Information:
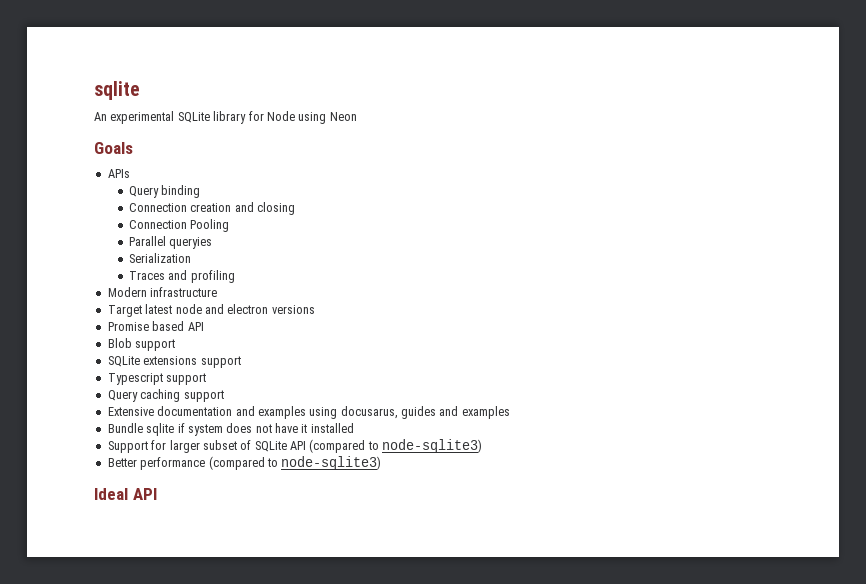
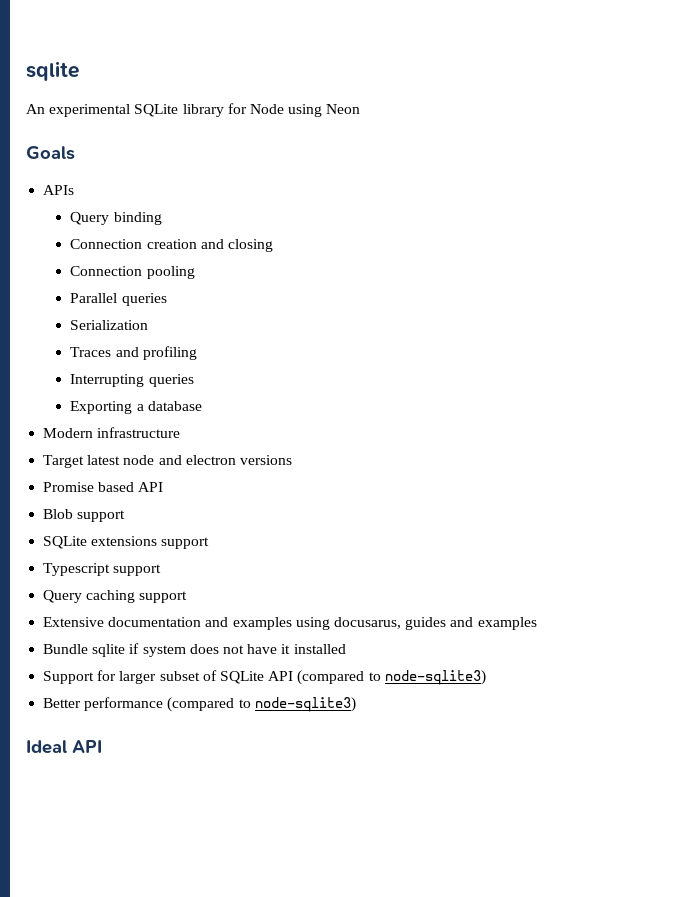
- Connection Pooling
+ Connection pooling
- Parallel queryies
+ Parallel queries
+ Interrupting queries
+ Exporting a database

About this exercise:
Exact copies of the entries above are needed, without their pictures.

Response:
- Connection Pooling
+ Connection pooling
- Parallel queryies
+ Parallel queries
+ Interrupting queries
+ Exporting a database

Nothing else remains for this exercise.